Dopo una mezz'oretta attaccata al monitoraggio mi hanno lasciato libera, hanno abbassato le luci e ci hanno lasciato soli. Da qui il travaglio è stato fantastico, potevo muovermi liberamente, sentire e gestire le contrazioni, parlare con il Navigante...mi sembrava di gestire il tutto fin troppo bene e infatti credevo di andare avanti tutta la notte. Ogni tanto, ma molto raramente, arrivava l'ostetrica per chiedermi come andava, se avevo pensato a come volevo partorire, ma non mi disturbavano più di tanto, fino a che una contrazione più forte delle altre mi ha rotto il sacco amniotico.
Ero in piedi ed è stato strano, per la prima volta vedere le famose "acque". Da qui le contrazioni sono state fortissime e lo spingere era ormai una necessità sempre più forte. Il Navigante è stato da quel momento parte integrante del parto, mi sorreggeva (visto che ero in piedi e spingevo un po' tenenedomi a un mobile e un po' accucciandomi) e mi aiutava con le parole e il francese (in quel momento non riuscivo ad essere molto concentrata!), le ostetriche e la dottoressa quasi non sono intervenute finchè non mi hanno visto un po' in difficoltà e mi hanno suggerito di cambiare posizione.
Alla fine, sempre con l'aiuto del Navigante, sono arrivata fino al lettino e ho finito il travaglio a carponi, posizione che mai avrei pensato di tenere. A parte un momento di panico in cui sembrava non potessi più spingere tra l'uscita della testa e le spalle, tutto è andato talmente alla perfezione che non ho fatto nemmeno un punto.
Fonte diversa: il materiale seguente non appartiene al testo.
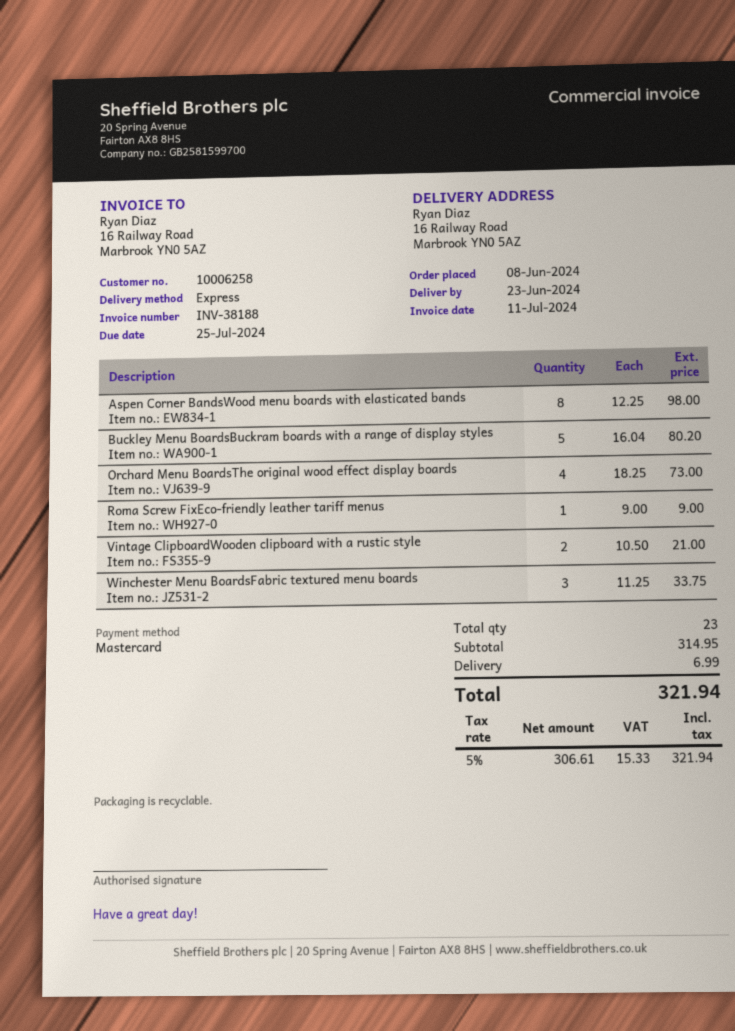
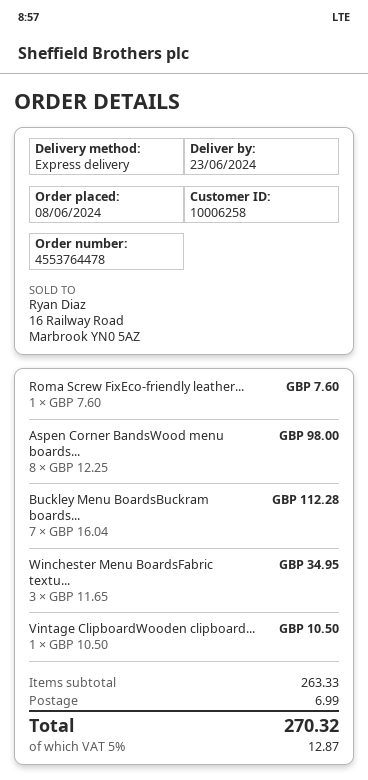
Buckley Menu BoardsBuckram boards with a range of display styles: 5 x 16.04 = 80.20 -> 7 x 16.04 = 112.28
Orchard Menu BoardsThe original wood effect display boards: 4 x 18.25 = 73.00 -> none
Roma Screw FixEco-friendly leather tariff menus: 1 x 9.00 = 9.00 -> 1 x 7.60 = 7.60
Vintage ClipboardWooden clipboard with a rustic style: 2 x 10.50 = 21.00 -> 1 x 10.50 = 10.50
Winchester Menu BoardsFabric textured menu boards: 3 x 11.25 = 33.75 -> 3 x 11.65 = 34.95
subtotal: 314.95 -> 263.33
tax: 5% = 15.33 -> 5% = 12.87
total: 321.94 -> 270.32

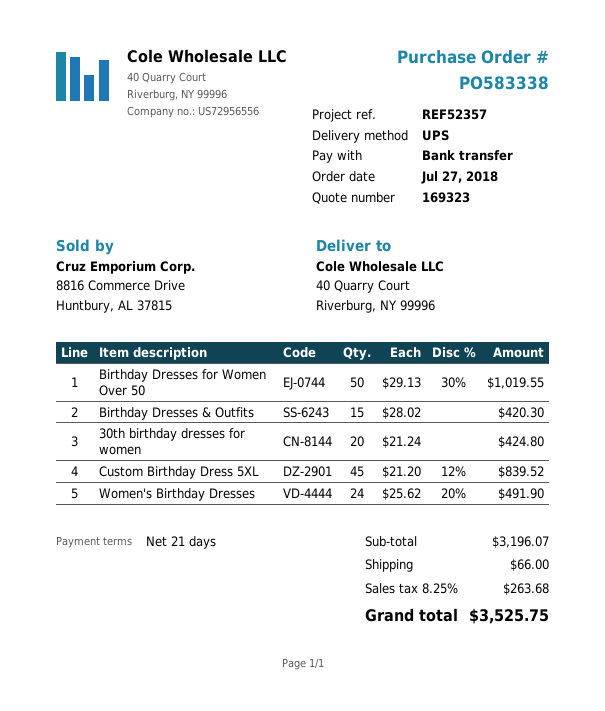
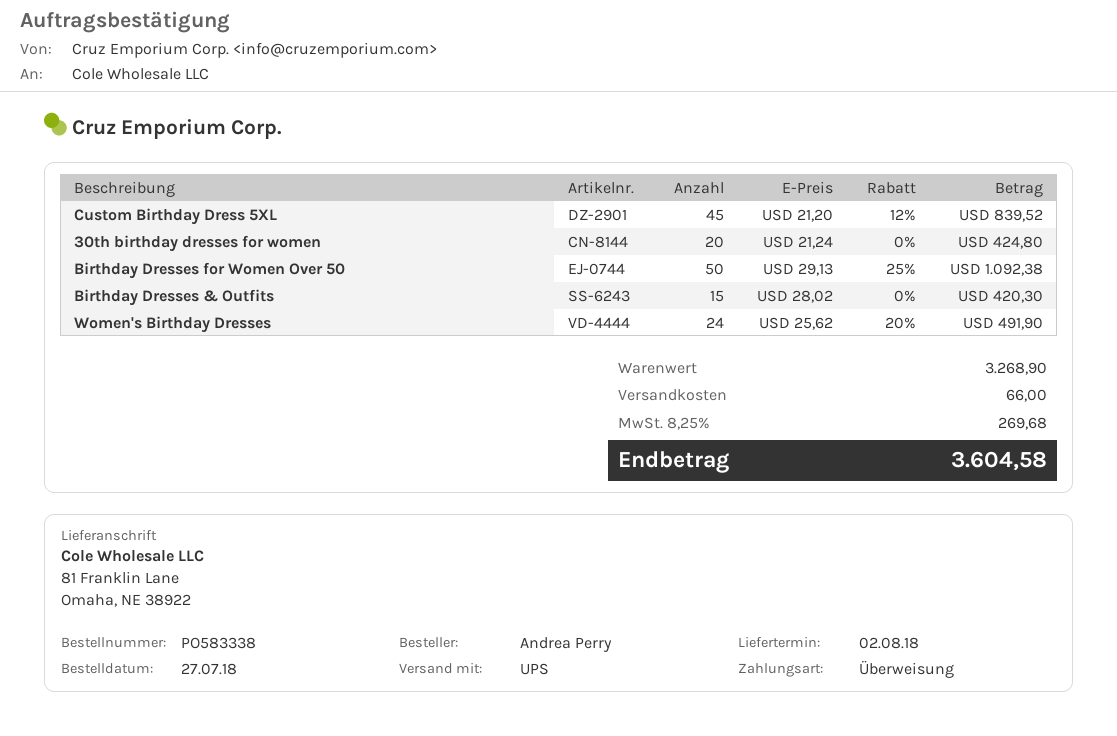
ship to: 40 Quarry Court, Riverburg, NY 99996 -> 81 Franklin Lane, Omaha, NE 38922
Birthday Dresses for Women Over 50: 50 x 29.13 - 30% = 1019.55 -> 50 x 29.13 - 25% = 1092.38
subtotal: 3196.07 -> 3268.90
tax: 8.25% = 263.68 -> 8.25% = 269.68
total: 3525.75 -> 3604.58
E la cosa più bella sono stati i ringraziamenti ricevuti per "il bellissimo parto" a cui le ostetriche e la dottoressa avevano assistito.
Due ore in sala parto con il mio Francese sulla pancia, allattamento iniziato subito, la naturalezza di sapere cosa era successo, cosa stava per succedere, la non sorpresa e quindi la gioia di poter assimilare il tutto, gestire le emozioni, godermi ogni attimo senza la paura di quello che capiterà.
Ecco il mio fantastico parto naturale che mai pensavo di avere in Francia, in un ospedale di cui sentivo solo critiche, ma dove il personale è giovane, dinamico e dove mi è stato permesso di avere poi una stanza singola con bagno dove poter stare con il mio bimbo e anche con il Navigante, che non aveva restrizioni di orario, ma che anzi poteva usufruire di una poltrona letto con tanto di lenzuola e prima colazione.
Anche il soggiorno è stato davvero rilassante, niente colazione alle sei di mattina, prese di temperatura (a parte la prima notte, ma io ho partorito alle nove di sera) a orari assurdi, visite mediche continue per me o per il bimbo, tutto sempre secondo i miei ritmi e quelle del Francese.
Tante spiegazioni, tanti consigli, indirizzi e numeri di telefono utili per farsi seguire nel post parto, una fotografa che passa per un servizio fotografico completo al bimbo che se vuoi puoi acquistare dopo averlo visionato con calma e previo download gratuito di una fotografia, campioncini, medicine, pannolini, varie ed eventuali anche se richiesti nella lista dell'ospedale venivano comunque poi forniti (ma non ciucci o vestiti, quelli ne sono completamente sprovvisti).
Ah, la gigoteuse però è obbligatoria e assolutamente da utilizzare ben chiusa per una questione di sicurezza (le coperte potrebbero finire sul viso del neonato e soffocarlo...vabbè, noi italiani siamo terzo mondo per loro mi sa!), quindi il Navigante è dovuto andare a comprarla di domenica mattina e fortuna che eravamo sotto Natale ed i centri commerciali erano tutti aperti!
Insomma mai potrò dimenticarmi questi giorni e, caspita, mai avrei pensato di doverlo dire, ma grazie ai francesi e al loro rispetto per la Libertè!

sabato 5 dicembre 2015

Perle di saggezza maschile

Il Vitellino: mamma lo sai che c'era il lupo che mangiava il bambino e aveva una pancia grande grande come la tua!!
Io: eh no!! Il fratellino ormai è uscito e io non ho più la pancia grande!!!
Il Vitellino (alzandomi la maglietta): ma sìììì mamma!! Guarda che pancia grande che hai qui!!!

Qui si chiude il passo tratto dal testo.